Here's what I felt like I got from the experience of working with him:
*Photography Insight
*A Potentially Beneficial Relationship
*QUALITY treatment (I mean, seriously guys - water bottles with each visit!)
and
*Enthusiasm! I want to take pictures. I want to intern with him. I want to pursue this - the way Justin does it makes me believe it's possible!!

If only I wasn't in school. Perhaps I should start a countdown. Let me go check:

Got it! The 22nd of April, 2011. That's SO almost just a year away.

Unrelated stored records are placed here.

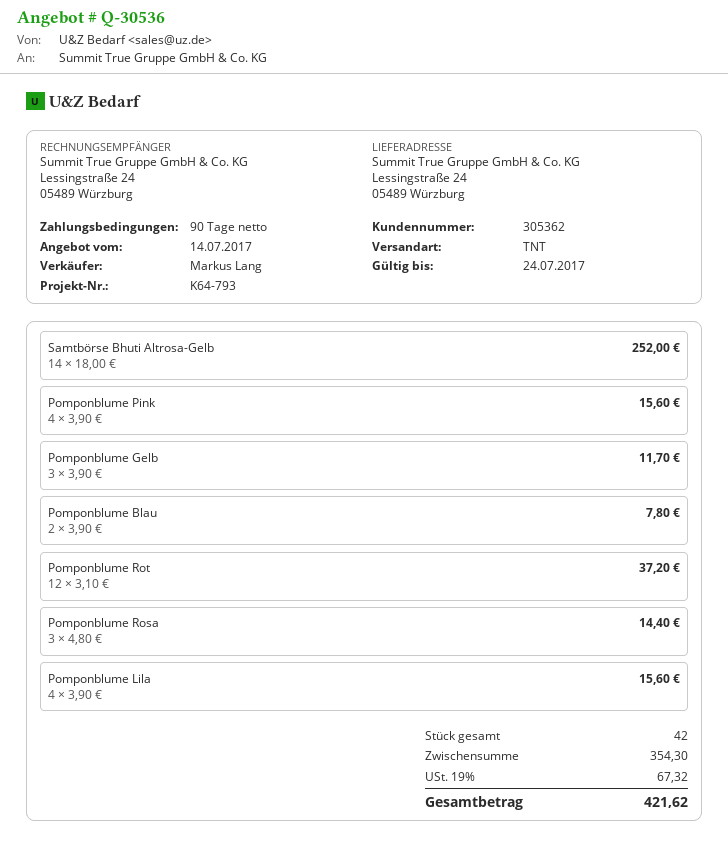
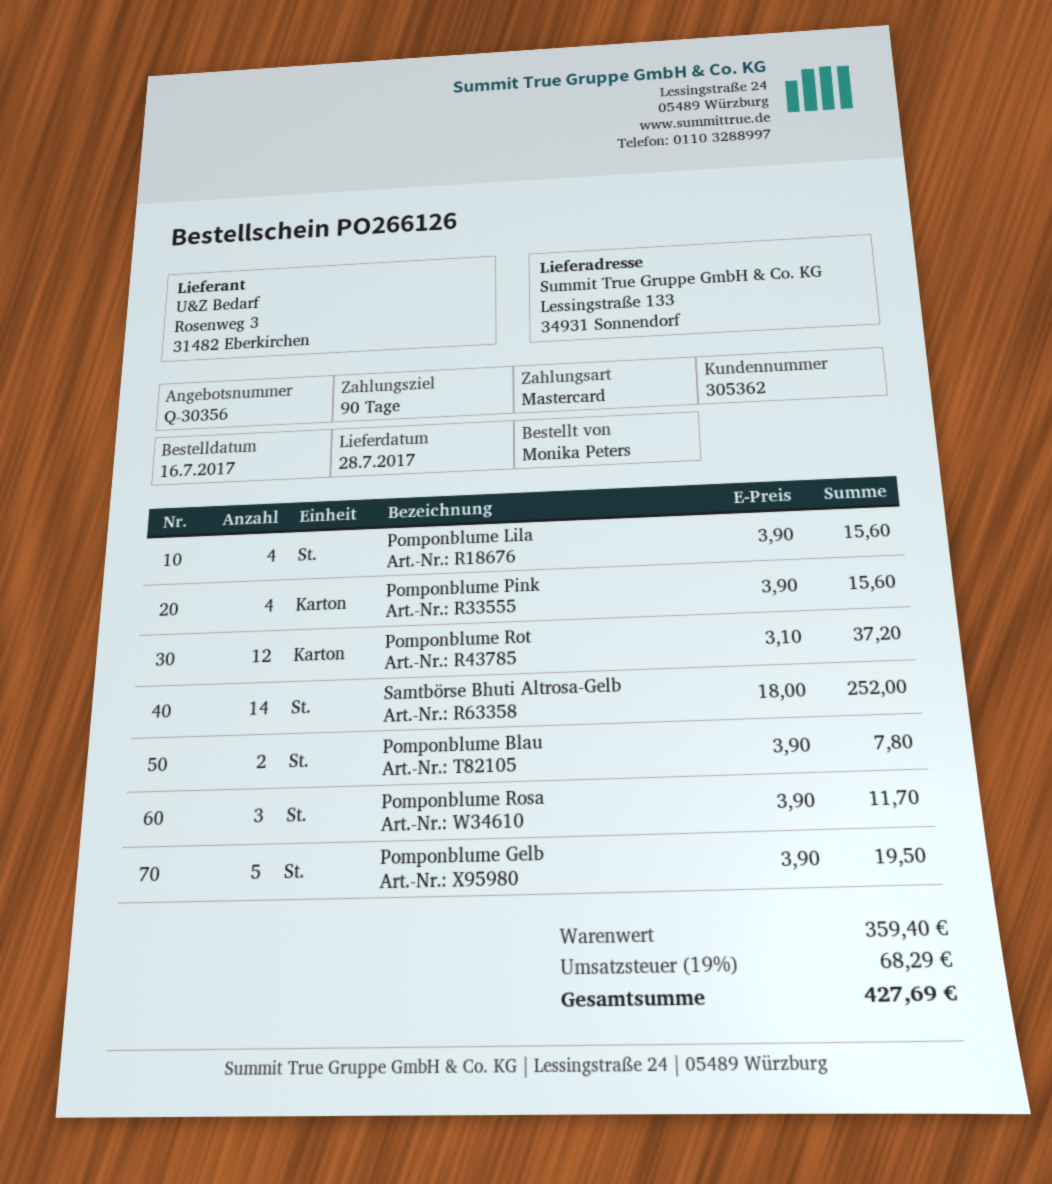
quote number: Q-30536 -> Q-30356
ship to: Lessingstraße 24, 05489 Würzburg -> Lessingstraße 133, 34931 Sonnendorf
Pomponblume Gelb: 3 x 3.90 = 11.70 -> 5 x 3.90 = 19.50
Pomponblume Rosa: 3 x 4.80 = 14.40 -> 3 x 3.90 = 11.70
subtotal: 354.30 -> 359.40
tax: 19% = 67.32 -> 19% = 68.29
total: 421.62 -> 427.69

An exact 445 days to be exact!

Friday, January 29, 2010

Black is the Color of my True Love's Glasses

Purchased these today.

CANNOT WAIT ten days for them to get here.

Tuesday, January 26, 2010

I wish

I had time to exercise and cook and do all the crafty things i want to do. Sigh.

One of these days I'll get there.

Saturday, January 23, 2010

Woo hoo! Ze Bridals are Here!










I got my bridal pictures taken by Jessica Peterson. She's pretty fabulous and terribly professional: www.jesslorraine.blogspot.com

Hire her.




Friday, January 22, 2010

There are

things i don't think i'm particularly good at. Don't get me wrong - i don't mean this in a seriously self-demeaning way. I just mean it in the, i suppose i fall into the "average" category when it comes to this and that and the other thing. Thus, I'm not particularly good at it.

These things include:

(and don't give me any of those "No WAY! You ROCK at this and that." I'm not looking for encouragement or compliments. I've found that within myself. You see, that's why I'm writing this blog. Bear with me.)

Singing
Writing
Athletics (in general)
Pioneering "Fashion"
Making New Ideas
etc.

But sometimes i feel empowered. You see, i had a voice lesson today. YES! I'm taking voice lessons (finally.) She asked me what my "final goal" is for taking lessons. I didn't quite know what to say, but eventually my brain puked out some sort of insightful answer. I told her that my end goal wasn't to be able to sing "Don't Rain on My Parade," or "Defying Gravity." My end goal wasn't to make it to the big time. I just told her that I want control. I want control over my voice so that I COULD sing whatever i wanted, however i wanted and when i want. And so i feel confident about it as opposed to the NOT confident i currently feel.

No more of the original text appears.